How I implemented Access Token and Refresh Token in my Tour Management System Application

Authentication Flow: Two-Token Strategy

Github Code Link

In this application, we employ a two-token strategy for authentication to enhance security and user experience. This involves an Access Token and a Refresh Token.

---

📜 Token Overview

🔑 Access Token

• A short-lived JSON Web Token (JWT) that the client sends with every request to access protected resources.
• Its short lifespan (defined by JWT_ACCESS_EXPIRES in env.ts) minimizes the risk if it's ever compromised.

🔄 Refresh Token

• A long-lived JWT used solely to obtain a new access token when the old one expires.
• It is stored securely in an httpOnly cookie, making it inaccessible to client-side JavaScript.
• Its longer lifespan is defined by JWT_REFRESH_EXPIRES.

---

🔥 The Complete Authentication and Refresh Flow

Here is the step-by-step process from initial login to session renewal.

---

1️⃣ User Login

• A user submits their credentials (e.g., email/password or through Google OAuth) to a login endpoint like:

  /api/v1/auth/login

• The server validates these credentials against the database.

• Upon successful validation, the server generates two tokens:

  • A new Access Token, signed with JWT_ACCESS_SECRET.
  • A new Refresh Token, signed with JWT_REFRESH_SECRET.

• The server sends its response:

  • Access Token is sent in the JSON body of the response. The frontend stores it (e.g., in memory).
  • Refresh Token is sent back in an httpOnly cookie. The cookieParser middleware in app.ts is essential for the server to read this cookie in subsequent requests.

---

2️⃣ Accessing Protected Routes

• To make a request to a protected API endpoint (e.g., /api/v1/bookings), the frontend client attaches the Access Token to the Authorization header:

  Authorization: Bearer <access_token>

• Backend middleware:

  • Intercepts the request.
  • Verifies the Bearer token's signature and expiration date.
  • If valid, allows the request to proceed to the controller.

---

3️⃣ Handling an Expired Access Token

• Eventually, the short-lived Access Token will expire.
• When the client sends a request with the expired token, the backend responds with:

  HTTP/1.1 401 Unauthorized

---

4️⃣ The Refresh Token Flow (The Core Logic)

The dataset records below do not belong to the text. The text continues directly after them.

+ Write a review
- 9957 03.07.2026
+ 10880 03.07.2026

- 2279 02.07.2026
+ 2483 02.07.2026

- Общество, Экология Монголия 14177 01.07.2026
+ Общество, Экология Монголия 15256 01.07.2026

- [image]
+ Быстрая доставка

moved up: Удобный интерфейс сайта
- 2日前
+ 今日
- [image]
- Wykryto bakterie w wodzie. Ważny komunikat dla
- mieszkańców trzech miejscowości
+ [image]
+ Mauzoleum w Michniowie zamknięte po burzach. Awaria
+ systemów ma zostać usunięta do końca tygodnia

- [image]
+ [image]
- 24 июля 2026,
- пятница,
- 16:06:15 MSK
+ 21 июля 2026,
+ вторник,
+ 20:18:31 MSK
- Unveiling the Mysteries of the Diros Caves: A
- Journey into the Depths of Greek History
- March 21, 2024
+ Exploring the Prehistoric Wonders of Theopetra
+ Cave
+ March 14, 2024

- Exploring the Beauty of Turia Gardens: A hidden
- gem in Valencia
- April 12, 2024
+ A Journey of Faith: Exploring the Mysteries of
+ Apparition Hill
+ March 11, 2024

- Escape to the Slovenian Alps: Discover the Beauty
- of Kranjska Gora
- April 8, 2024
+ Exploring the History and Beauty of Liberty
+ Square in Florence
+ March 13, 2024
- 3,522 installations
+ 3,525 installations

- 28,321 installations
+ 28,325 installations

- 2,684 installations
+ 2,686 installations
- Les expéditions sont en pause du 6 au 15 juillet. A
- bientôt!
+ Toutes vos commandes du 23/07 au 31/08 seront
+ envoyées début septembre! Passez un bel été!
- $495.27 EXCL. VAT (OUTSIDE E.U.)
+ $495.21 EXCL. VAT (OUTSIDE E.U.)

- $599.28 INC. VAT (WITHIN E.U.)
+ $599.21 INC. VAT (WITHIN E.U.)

• When the frontend receives a 401 response, it knows to request a new access token.

• It sends a POST request to:
  

  /api/v1/auth/refresh-token

• This request does not require an Authorization header. The browser automatically includes the httpOnly cookie containing the Refresh Token.

Backend process:

• Uses cookieParser to extract the refresh token from cookies.

• Verifies the refresh token:

  • Checks signature with JWT_REFRESH_SECRET.
  • Checks expiration.
  • Optionally confirms the user still exists and is active in the database.

• If valid:

  • Generates a new Access Token (signed with JWT_ACCESS_SECRET).
  • Sends it back in the JSON response body.

---

5️⃣ Resuming the Session

• The frontend receives the new Access Token.
• It updates its stored Access Token.
• Automatically retries the original failed API request, now with a valid token.
• The user’s session continues seamlessly.

---

6️⃣ When the Refresh Token Expires

• If the Refresh Token is expired or invalid, the backend responds with:

  HTTP/1.1 403 Forbidden

• The client knows the session is over.

• Clears user state and redirects to the login page for re-authentication.

---

⚙️ Configuration References

• Access Token Expiration: JWT_ACCESS_EXPIRES in env.ts
• Refresh Token Expiration: JWT_REFRESH_EXPIRES in env.ts
• Secrets: JWT_ACCESS_SECRET, JWT_REFRESH_SECRET
• Middleware: cookieParser in app.ts

---

This entire process provides a secure and smooth authentication experience for the end-user.